#### [Exercise directions]
From top to bottom, write out the listing exactly and skip every picture.

#### [Dataset records]
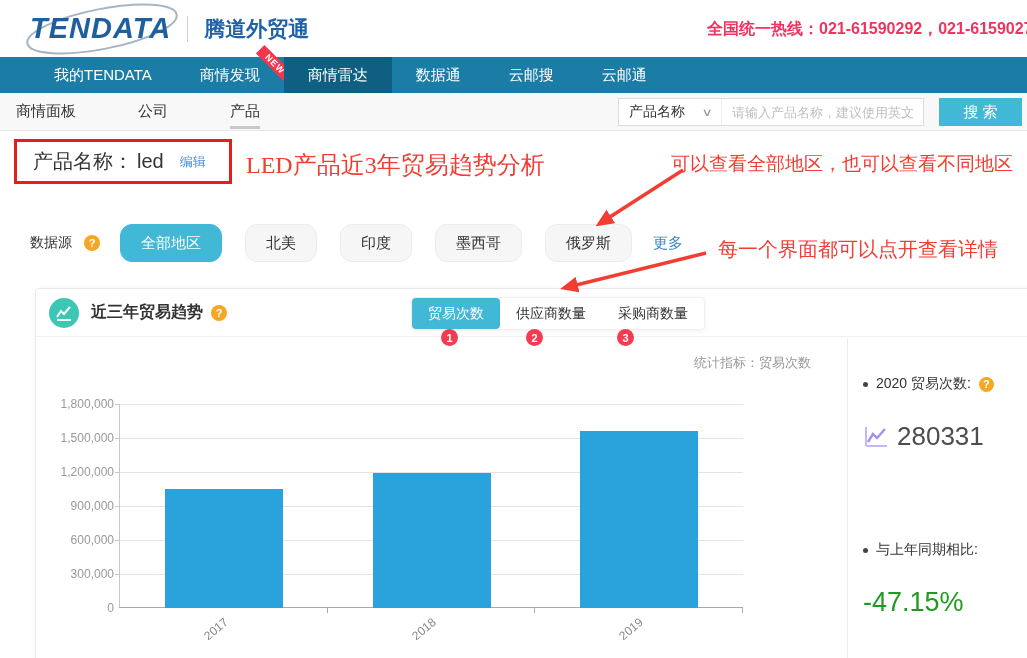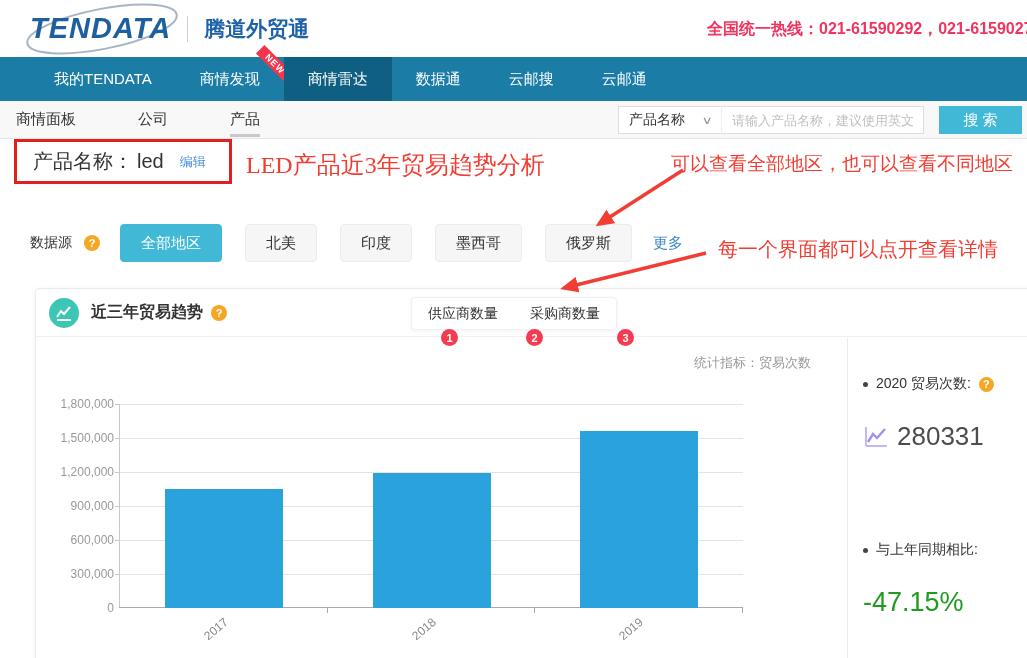"我的TENDATA" .nav { height: 44px -> 36px }
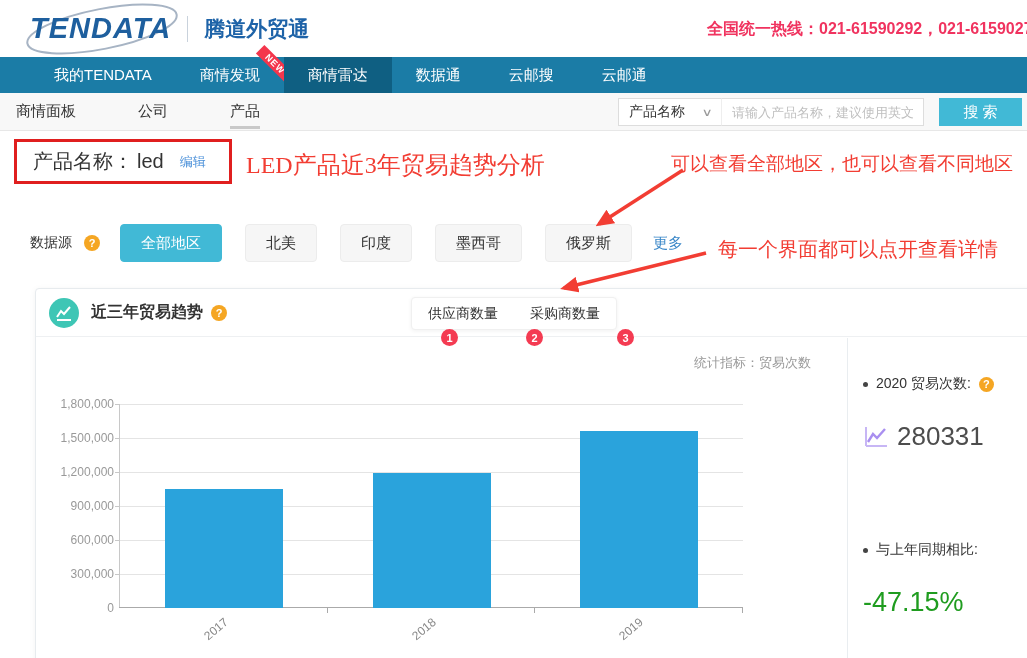"全部地区" .region-btn { border-radius: 4px -> 12px }
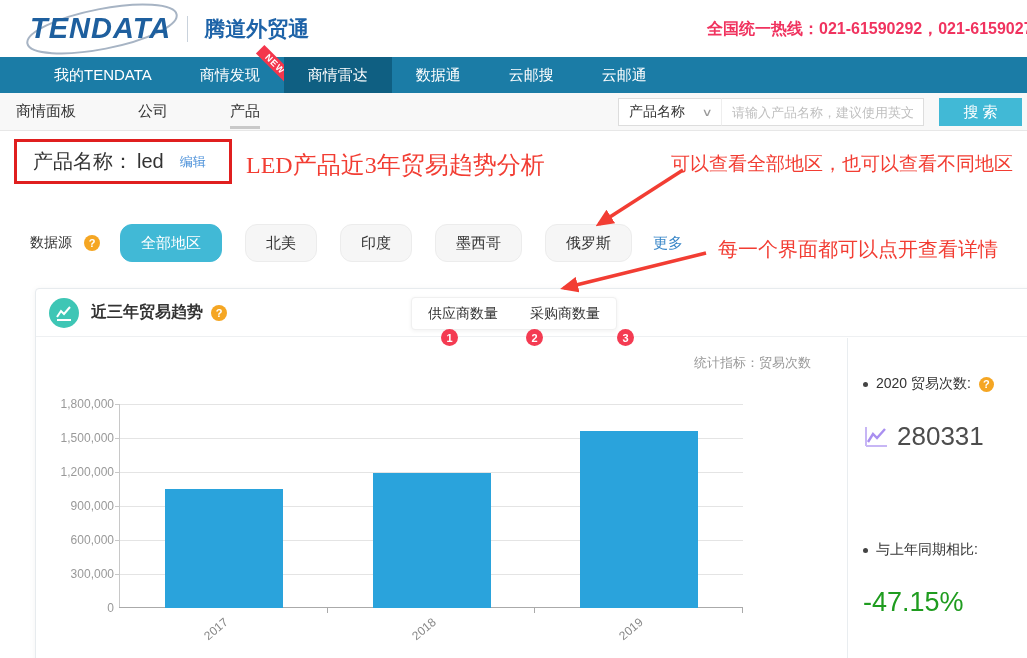"贸易次数" div.tab { html: none -> <div>贸易次数</div> }
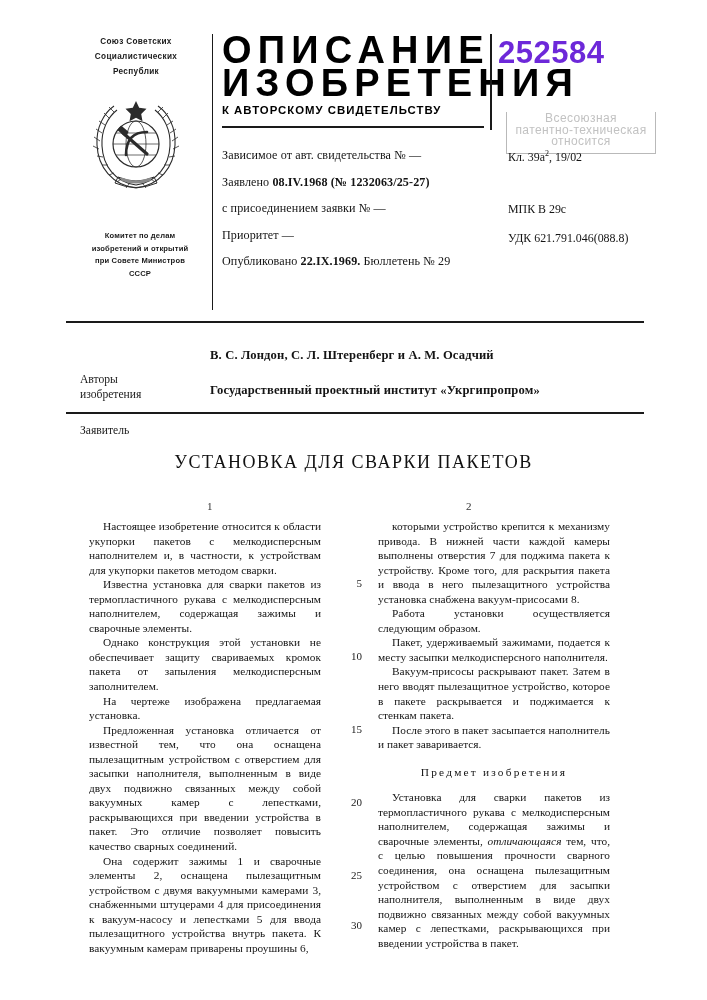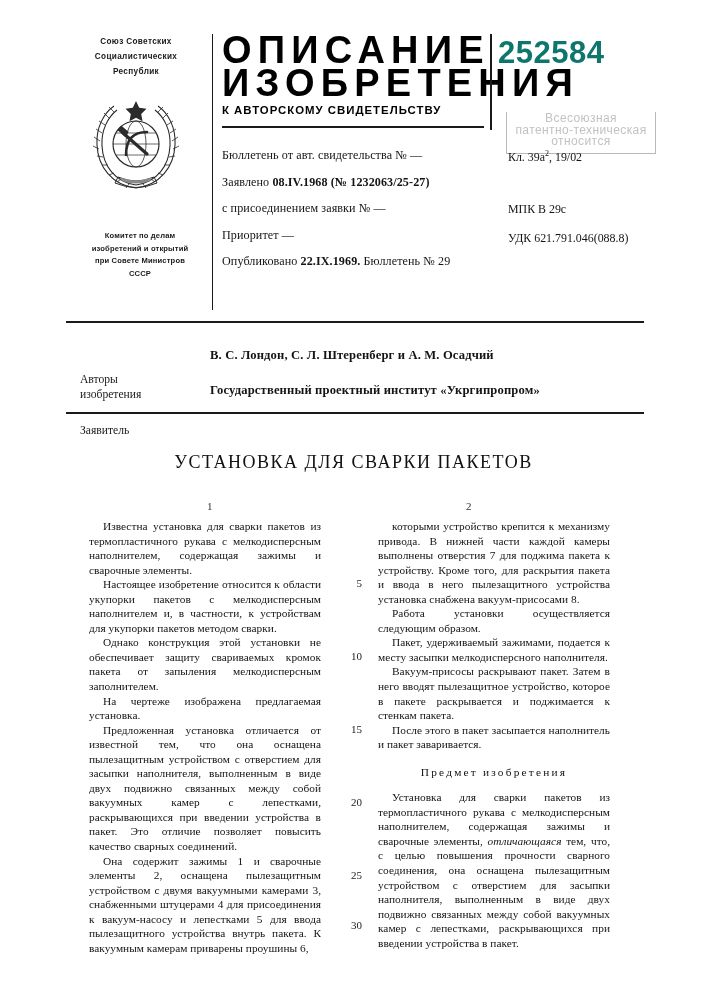"252584" .patent-number { color: #0f766e -> #6d28d9 }
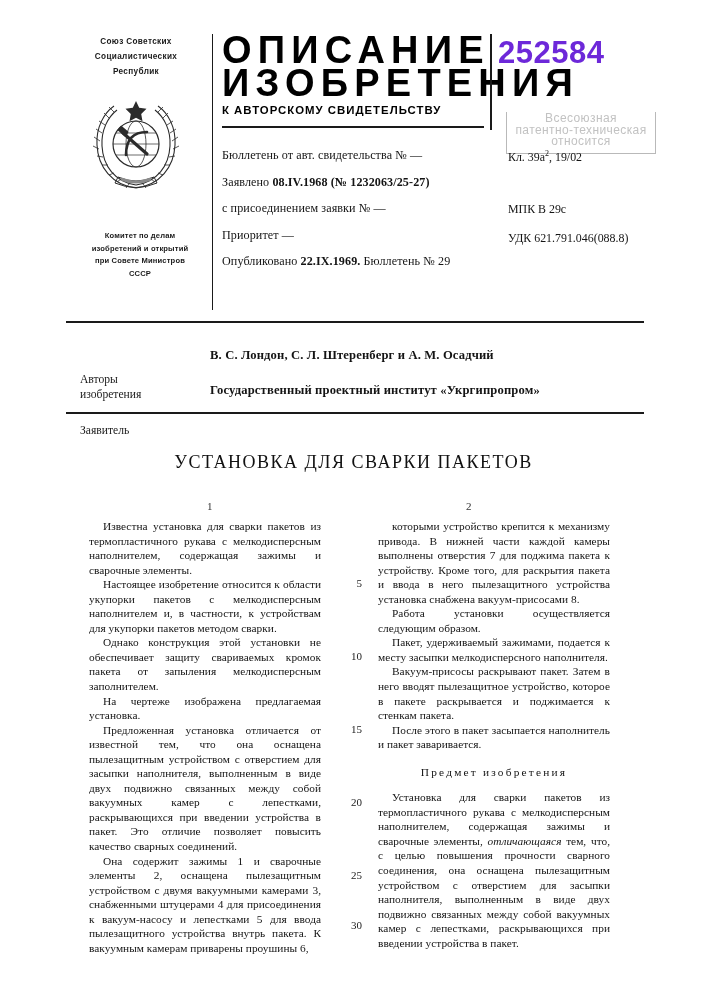"Бюллетень от авт. свидетельства №" div { text: Бюллетень -> Зависимое }
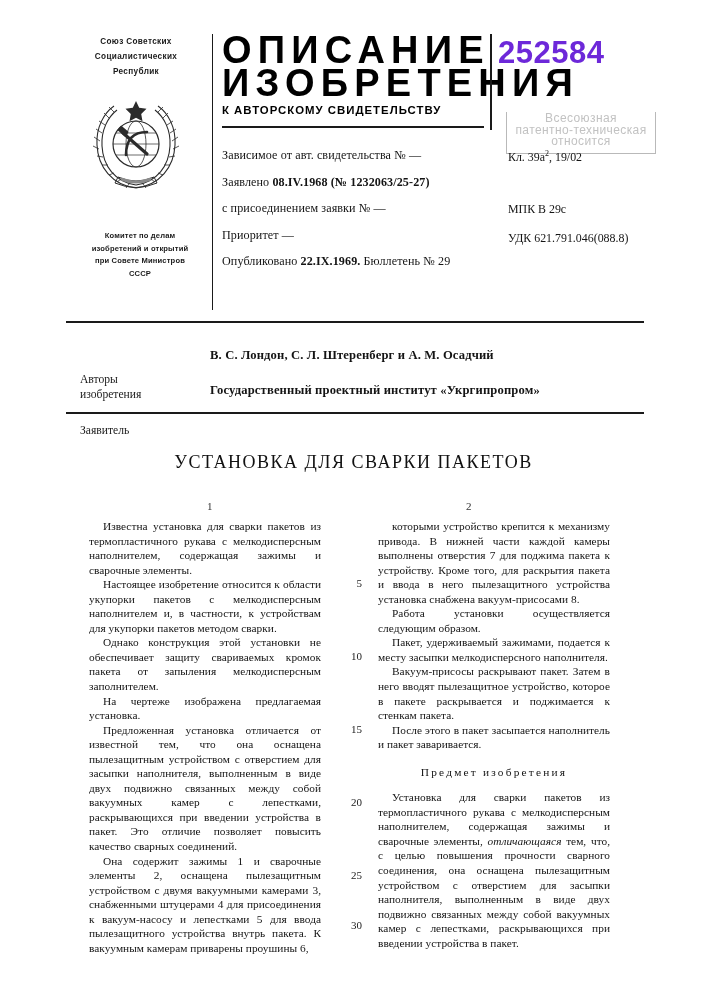"Известна установка для сварки пакетов" p { order: before "Настоящее изобретение относится к" -> after "Настоящее изобретение относится к" }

#### [Output for this exercise]
"我的TENDATA" .nav { height: 44px -> 36px }
"全部地区" .region-btn { border-radius: 4px -> 12px }
"贸易次数" div.tab { html: none -> <div>贸易次数</div> }
"252584" .patent-number { color: #0f766e -> #6d28d9 }
"Бюллетень от авт. свидетельства №" div { text: Бюллетень -> Зависимое }
"Известна установка для сварки пакетов" p { order: before "Настоящее изобретение относится к" -> after "Настоящее изобретение относится к" }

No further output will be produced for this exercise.